Word for word, repeat the lines of the records from the one containing "- wtfe-context |" through the last line, both included.

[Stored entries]
=== Begin Enclosure ===
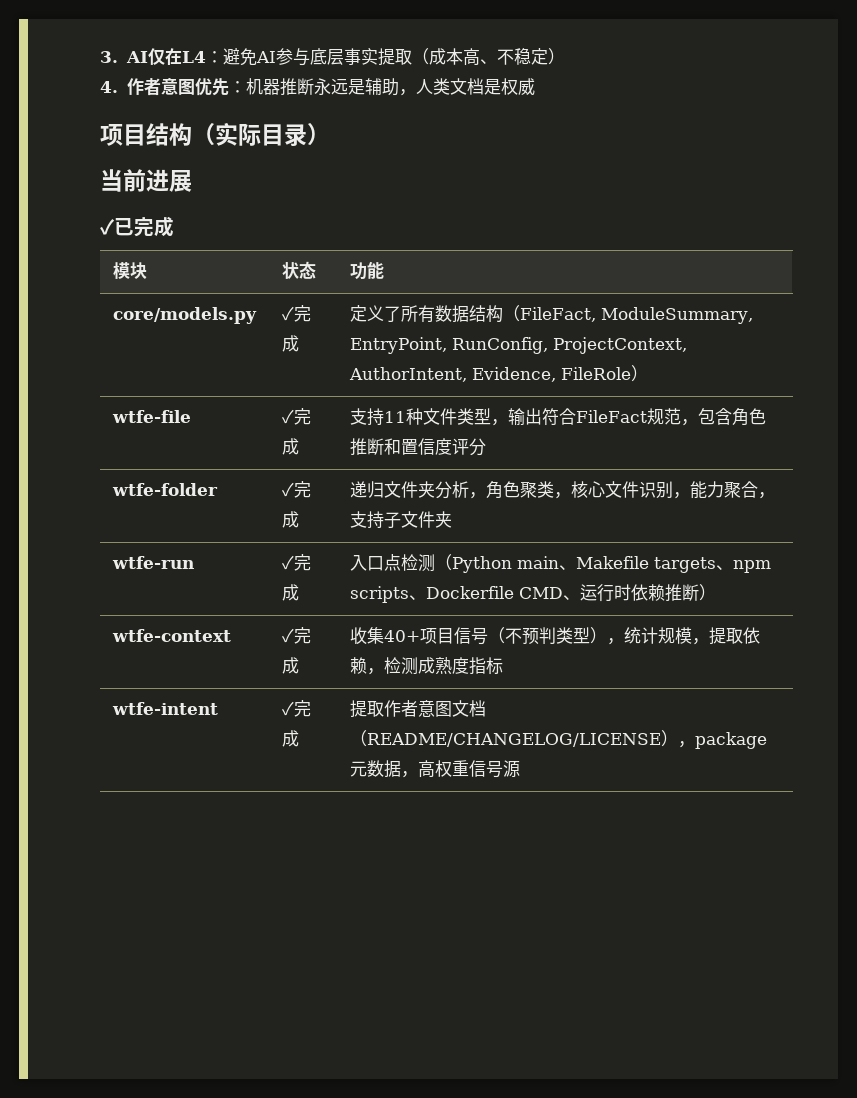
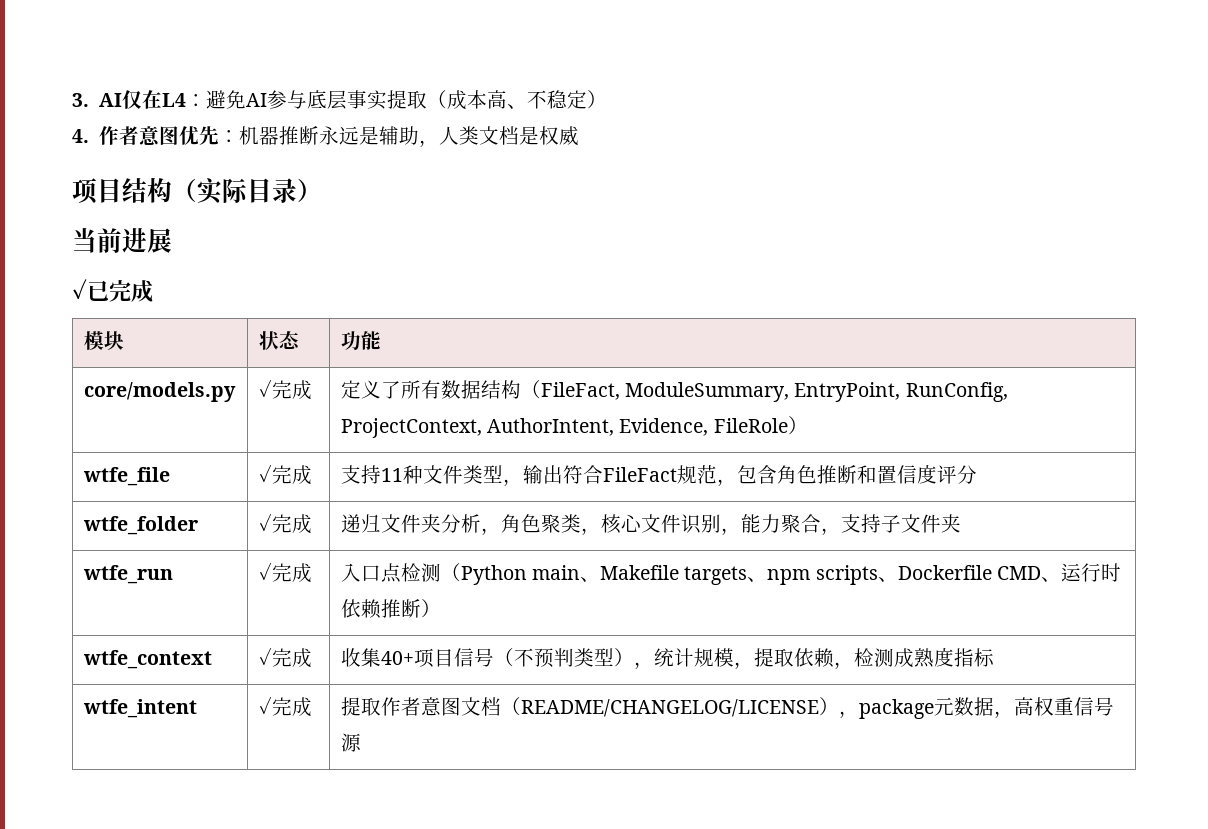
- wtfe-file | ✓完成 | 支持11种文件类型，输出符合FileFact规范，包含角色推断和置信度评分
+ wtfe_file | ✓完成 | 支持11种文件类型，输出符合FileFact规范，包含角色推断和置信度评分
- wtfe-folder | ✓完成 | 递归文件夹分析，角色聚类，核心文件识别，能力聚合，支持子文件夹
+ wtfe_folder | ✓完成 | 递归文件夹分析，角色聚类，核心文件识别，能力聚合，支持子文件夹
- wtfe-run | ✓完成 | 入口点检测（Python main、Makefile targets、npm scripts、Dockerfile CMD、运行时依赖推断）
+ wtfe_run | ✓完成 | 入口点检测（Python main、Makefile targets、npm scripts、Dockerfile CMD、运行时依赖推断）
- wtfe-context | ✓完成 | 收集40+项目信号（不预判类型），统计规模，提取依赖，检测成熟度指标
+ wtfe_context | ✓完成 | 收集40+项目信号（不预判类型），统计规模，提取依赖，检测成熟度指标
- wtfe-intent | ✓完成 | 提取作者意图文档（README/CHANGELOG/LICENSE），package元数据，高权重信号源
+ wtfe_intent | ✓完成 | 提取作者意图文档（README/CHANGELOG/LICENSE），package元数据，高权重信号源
=== End Enclosure ===
▶ [RESULT FOR THIS EXERCISE]
- wtfe-context | ✓完成 | 收集40+项目信号（不预判类型），统计规模，提取依赖，检测成熟度指标
+ wtfe_context | ✓完成 | 收集40+项目信号（不预判类型），统计规模，提取依赖，检测成熟度指标
- wtfe-intent | ✓完成 | 提取作者意图文档（README/CHANGELOG/LICENSE），package元数据，高权重信号源
+ wtfe_intent | ✓完成 | 提取作者意图文档（README/CHANGELOG/LICENSE），package元数据，高权重信号源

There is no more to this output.